Когда жена зашла в спальню, Никите Михайловичу сразу бросилось в глаза ее заплаканное лицо и покрасневшие припухшие веки.
                - Пьяный?
                - Ах, если бы, - она махнула рукой, - Трезвый, но … странный. И еще… Он лысый.
                - Как лысый, - испугался Никита Михайлович, - совсем лысый?

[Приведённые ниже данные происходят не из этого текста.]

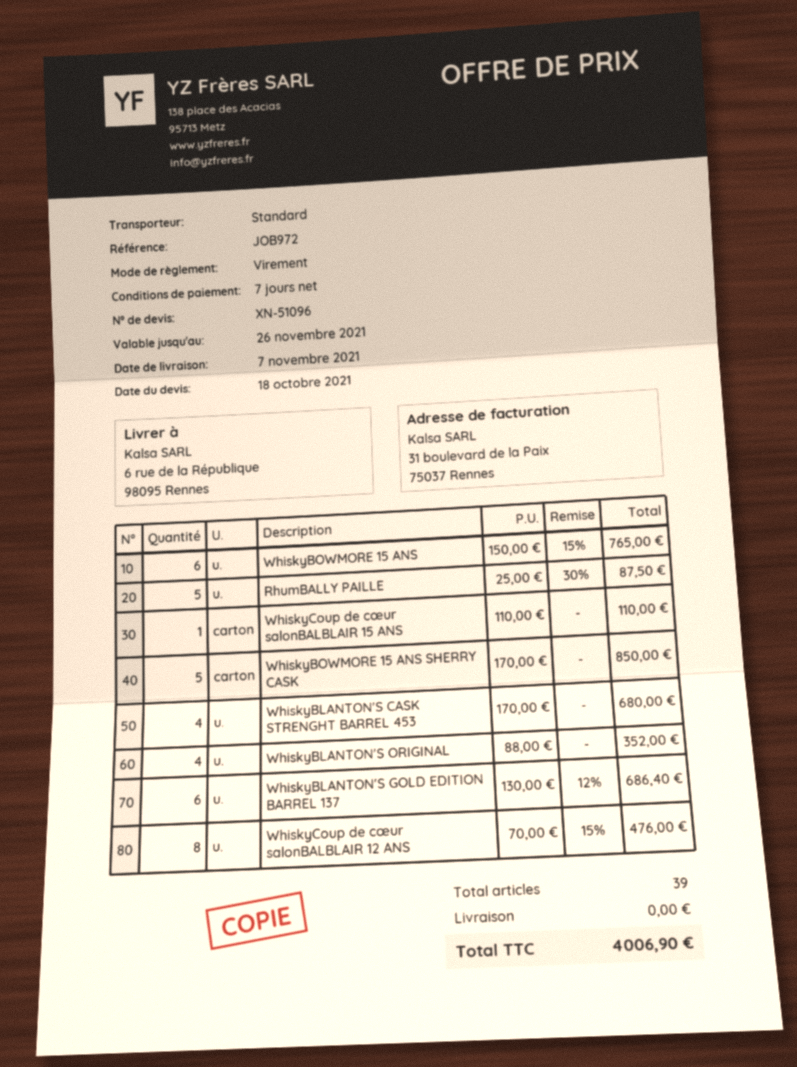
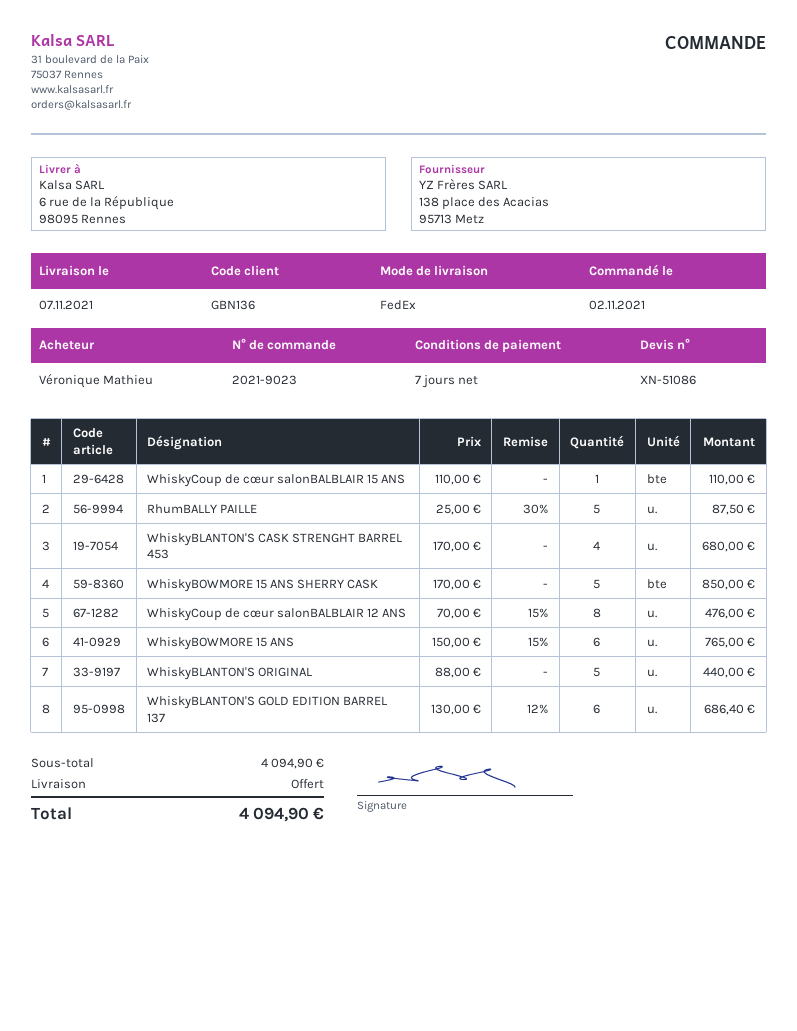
quote number: XN-51096 -> XN-51086
shipping method: standard -> FedEx
WhiskyBLANTON'S ORIGINAL: 4 x 88.00 = 352.00 -> 5 x 88.00 = 440.00
total: 4006.90 -> 4094.90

                - Почти. Очень коротко стриженный. После его шевелюры ниже плеч он теперь кажется абсолютно лысым.
                - Ну, мать, тебе не угодишь. То ты все воевала с ним, что он волосы отрастил с целую косу, то теперь не нравится, что подстригся. Кстати, ты обратила внимание, что он уже несколько дней не носит серьгу и эту железяку через бровь. Может, он просто взрослеет.
                - Это то меня и пугает. Раньше вся его дурь была наружу, сразу видно, чем сума сходит, а теперь не разбери поймешь. Говорят, что в криминальных кругах очень строгая дисциплина. Может, он все это делает по указке авторитета, атамана или как там называют этих криминальных начальников. Приказали – подстригся и серьгу снял. И не переметнулся ли он к скинхедам, ведь это они все бритые ходят.
                - Ты за сегодняшний день уже в десятый раз произносишь слово «криминал» в связи с Юркой. Смотри мать, накаркаешь. Ложись лучше спать.
                - Ох, чует мое материнское сердце беду. Он с этой короткой стрижкой так на каторжанина похож – просто ужас!
                Он еле успокоил ее, пообещав, что завтра в воскресенье с утра непременно серьезно по-мужски поговорит с сыном.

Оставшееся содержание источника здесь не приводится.